Raw Magic Item Materials: Anyone with an item creation feat can salvage the raw materials from magic items for the creation of new ones or repair of existing ones. You must have the item creation feat required for that item to salvage its raw materials. Each attempt requires destroying a magic item and 8 hours of work. If the item’s price is 500 gp or less, you can salvage its materials in only 2 hours. A successful Craft or Spellcraft check with a DC equal to 10 + the item’s caster level yields raw materials worth two-thirds the creation cost of the destroyed item (one-third the market price). If you fail the skill check by 4 or less, the item is destroyed but the materials can still be salvaged in a future attempt. If you fail the skill check by 5 or more, the item is destroyed and the materials are ruined. Salvaged raw materials can be used to create or repair any item made of similar materials or that shares any of the creation requirements as the original. Including the majority of the materials allows you to automatically meet any construction requirements of a new item that the salvaged item also required and reduces the construction or repair time by the proportion of the new item’s construction materials that are salvaged (with the usual minimum creation time). Spellbooks and formula books can be salvaged for magic inks and paper usable in formula books, scrolls, and spellbooks.

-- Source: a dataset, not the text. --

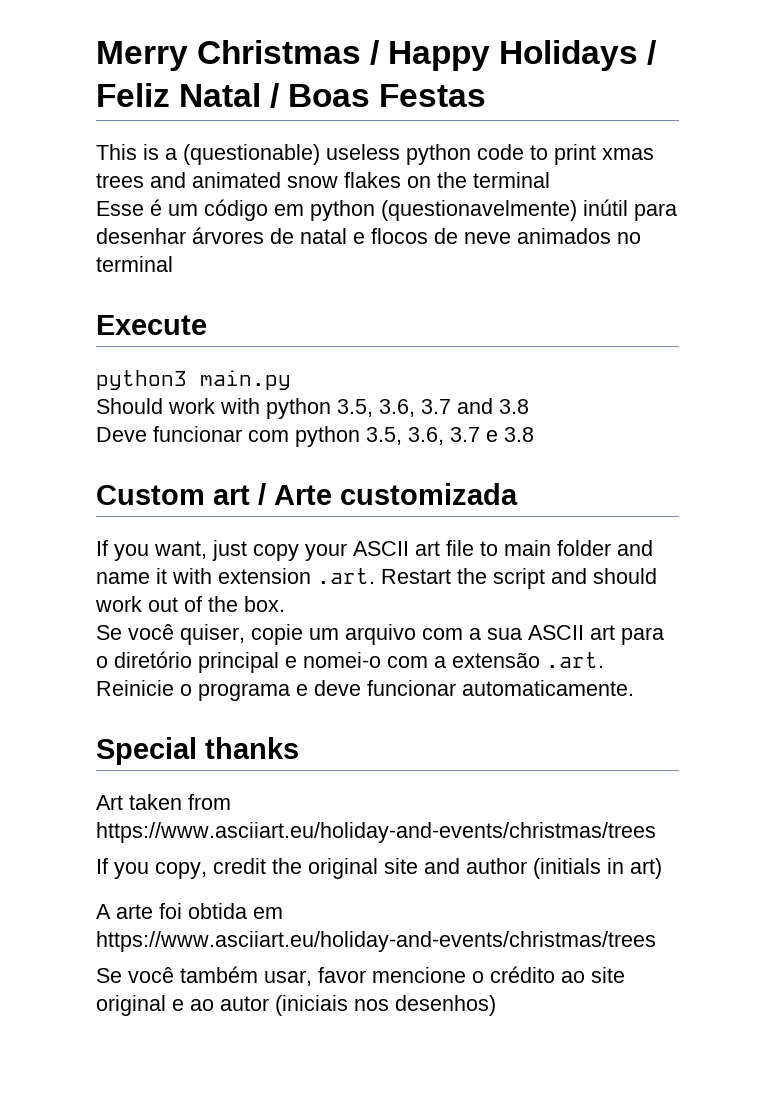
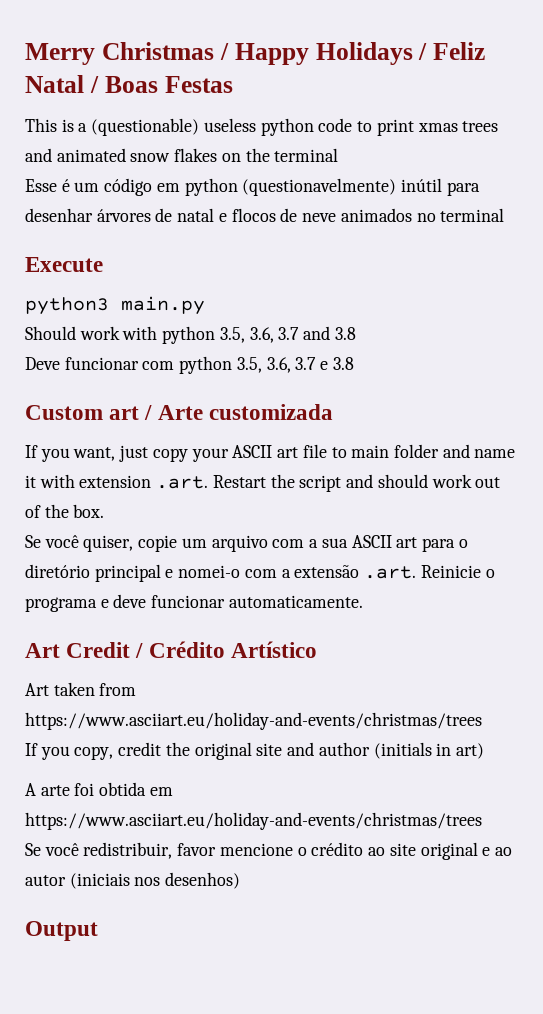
[96,737,299,765] Special thanks -> [25,641,317,658] Art Credit / Crédito Artístico
[180,966,312,986] também usar, -> [83,842,173,859] redistribuir,
(496, 1005) none -> [25,921,98,941] // Output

Costly Spell Components: Anyone trained in Spellcraft can salvage costly material or focus spell components from magic items. Each attempt requires destroying the item and 8 hours of work. An item can be broken down into a powder that can be used in place of gemstone dust as a material component. Otherwise, the item must have a spell requiring the component in its construction requirements to salvage that component. A successful Spellcraft check with a DC equal to 10 + the item’s caster level yields materials usable in place of that spell component worth two-thirds the item’s creation cost (one-third its market price). If you fail the check by 4 or less, the item is destroyed without yielding spell components, but you can try to salvage them again. If you fail the check by 5 or more, the item is destroyed and the spell components are ruined.